#### AIM OF THE EXERCISE
Output the data below exactly, without images.

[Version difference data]
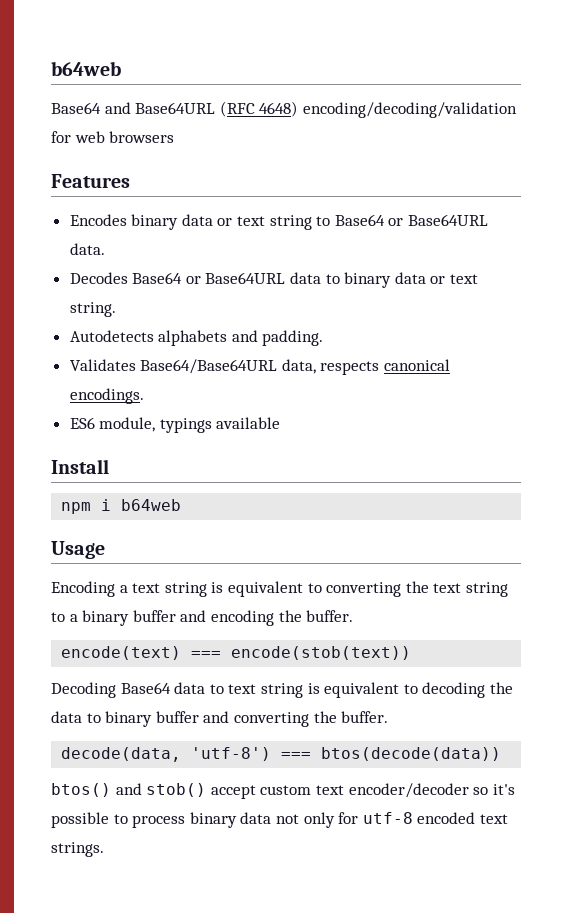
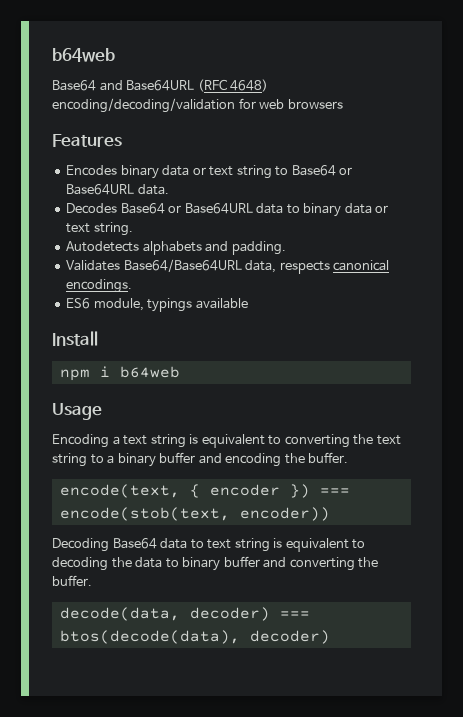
[61,646,412,660] encode(text) === encode(stob(text)) -> [59,484,350,498] [59,507,330,521] encode(text, { encoder }) === encode(stob(text, encoder))
[191,747,502,761] [51,783,515,799] [51,812,508,828] [51,842,104,857] 'utf-8') === btos(decode(data)) // btos() and stob() accept custom text encoder/decoder so it's possible to process binary data not only for utf-8 encoded text strings. -> [189,607,310,621] [59,630,330,644] decoder) === btos(decode(data), decoder)

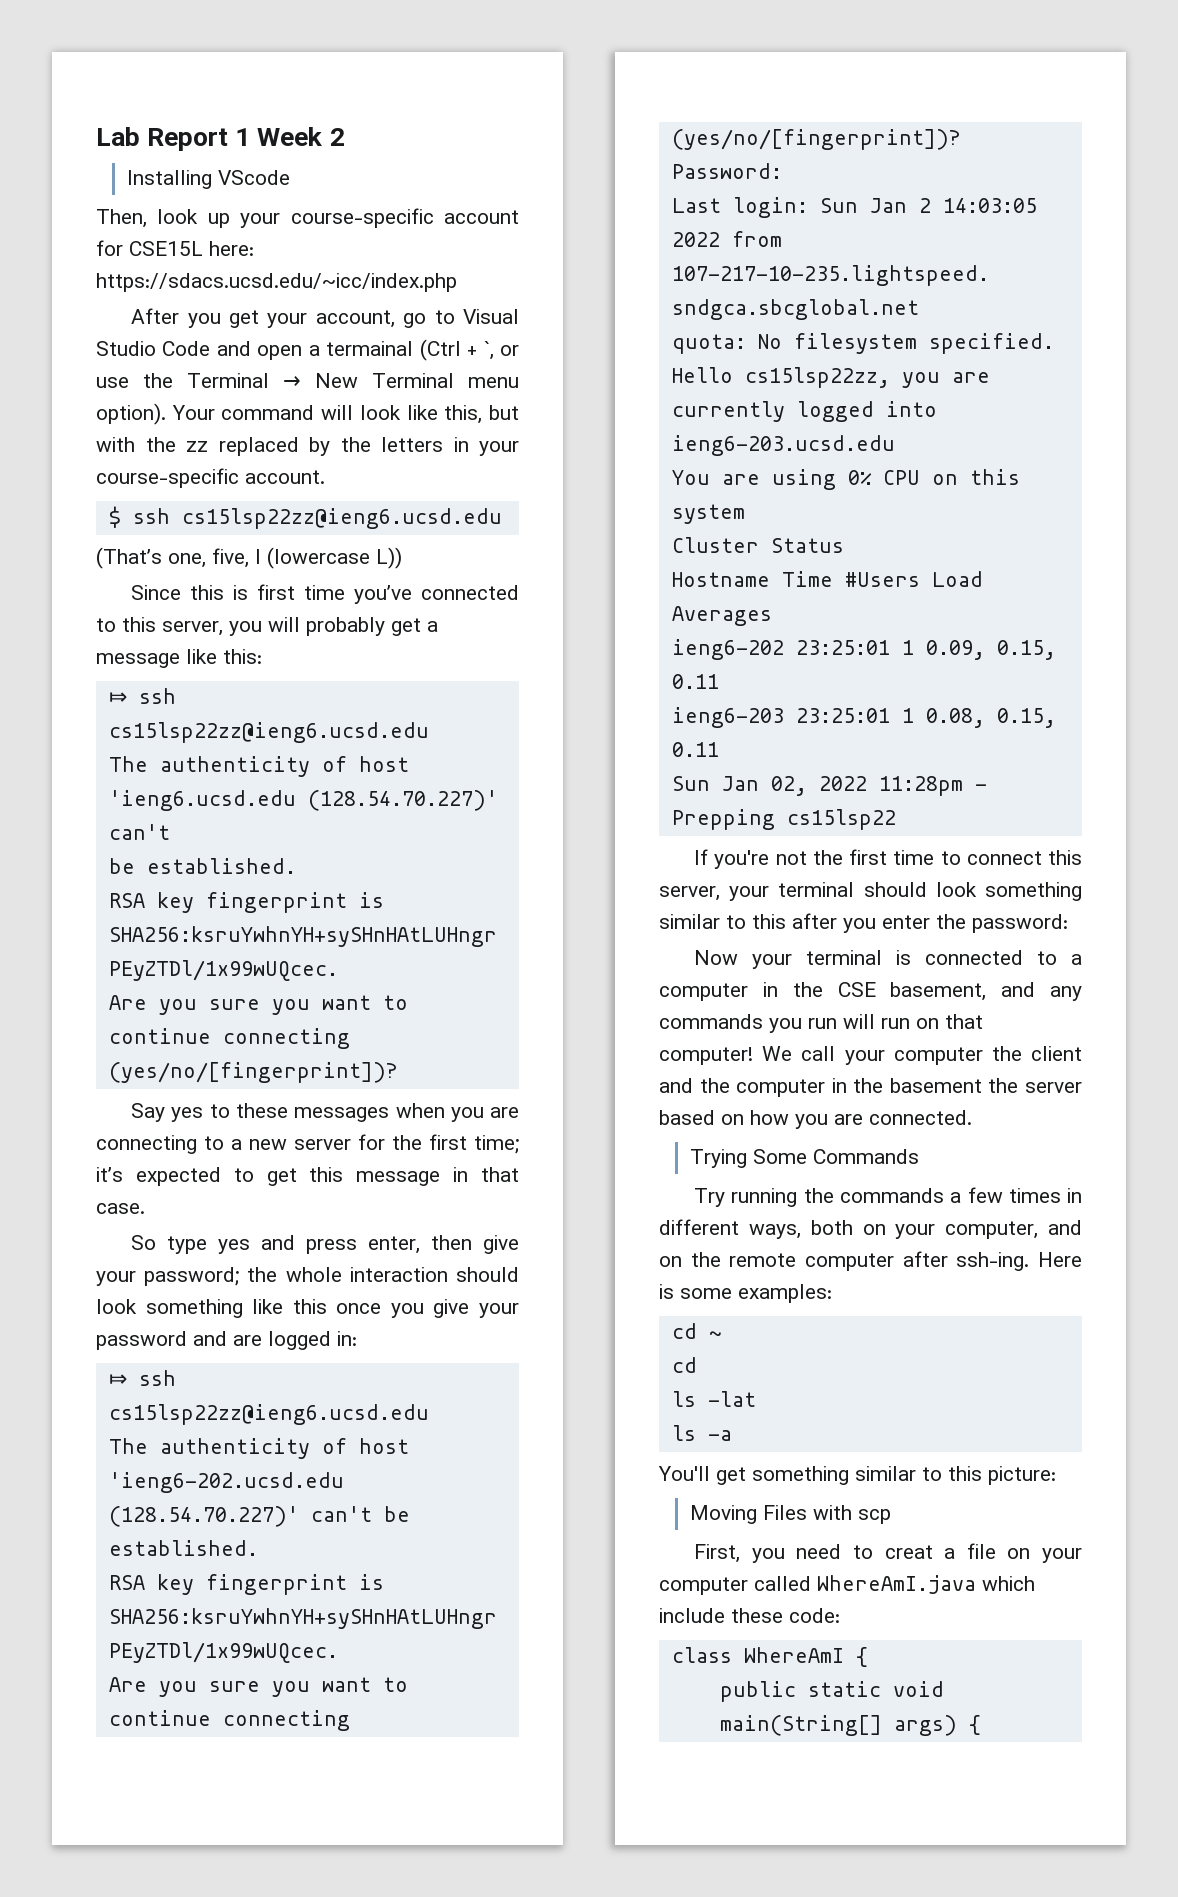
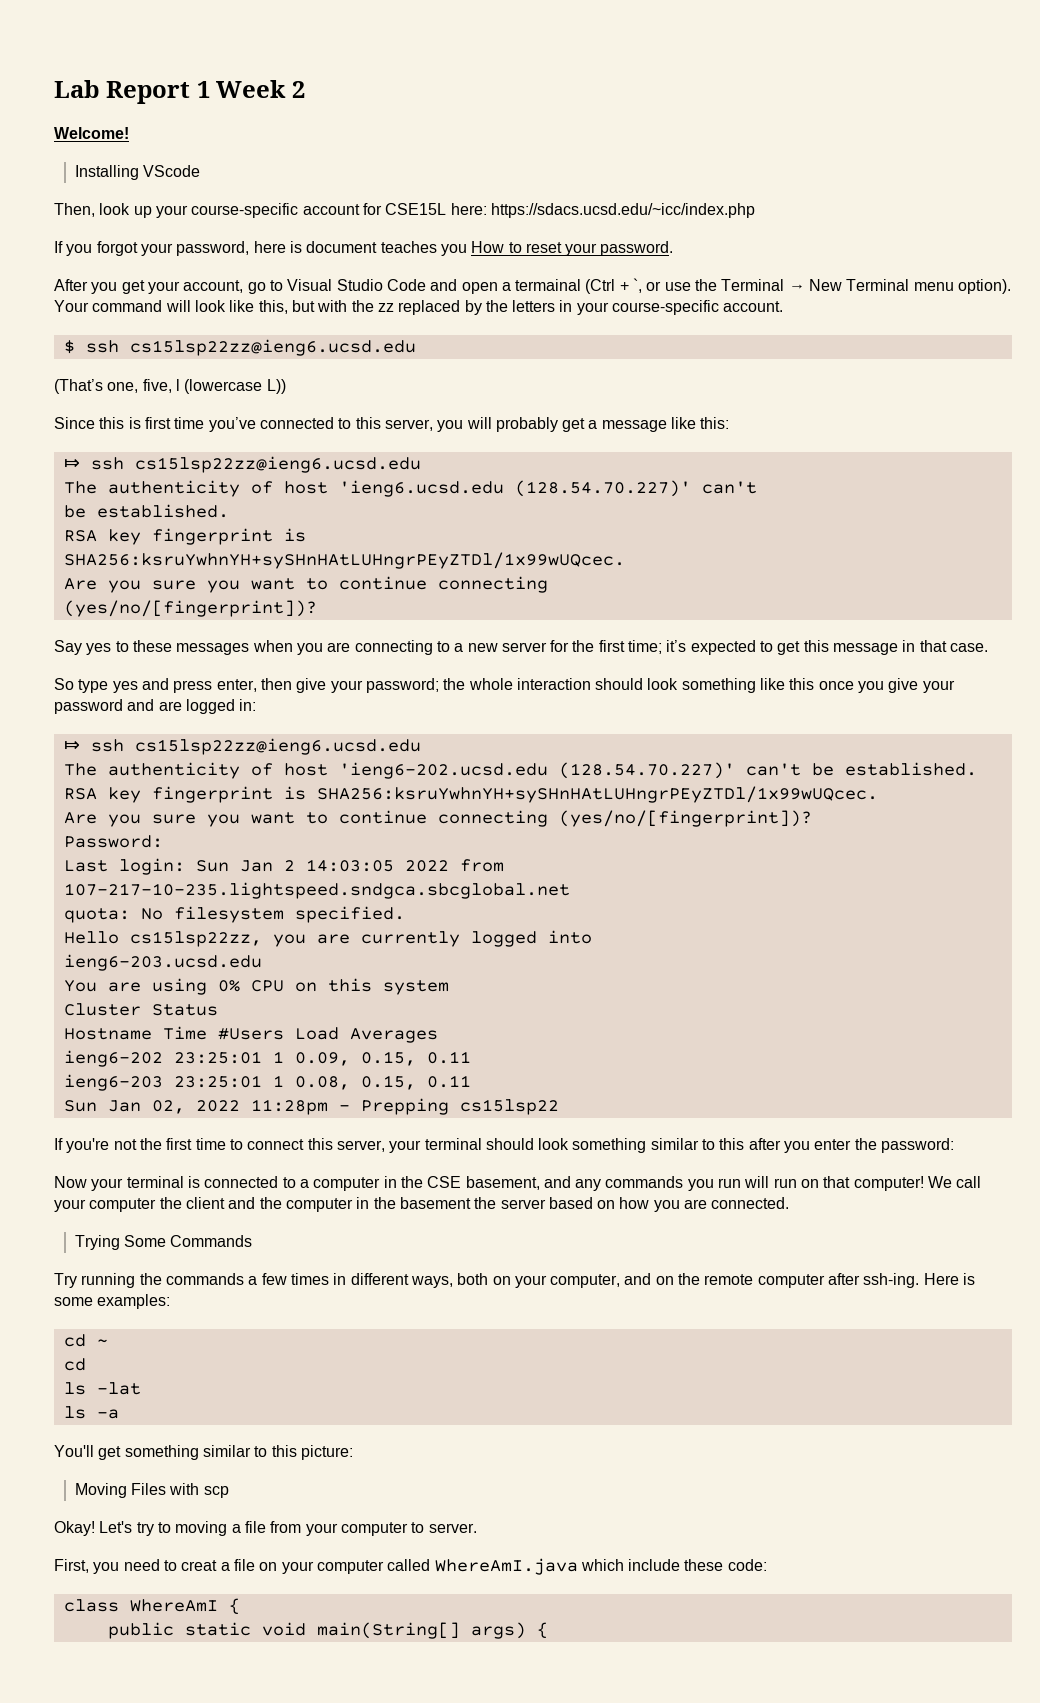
(345, 137) none -> [54,127,129,139] // Welcome!
(457, 282) none -> [54,241,674,256] // If you forgot your password, here is document teaches you How to reset your password.
(891, 1516) none -> [54,1521,477,1536] // Okay! Let's try to moving a file from your computer to server.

#### RESPONSE BOX
[61,646,412,660] encode(text) === encode(stob(text)) -> [59,484,350,498] [59,507,330,521] encode(text, { encoder }) === encode(stob(text, encoder))
[191,747,502,761] [51,783,515,799] [51,812,508,828] [51,842,104,857] 'utf-8') === btos(decode(data)) // btos() and stob() accept custom text encoder/decoder so it's possible to process binary data not only for utf-8 encoded text strings. -> [189,607,310,621] [59,630,330,644] decoder) === btos(decode(data), decoder)

(345, 137) none -> [54,127,129,139] // Welcome!
(457, 282) none -> [54,241,674,256] // If you forgot your password, here is document teaches you How to reset your password.
(891, 1516) none -> [54,1521,477,1536] // Okay! Let's try to moving a file from your computer to server.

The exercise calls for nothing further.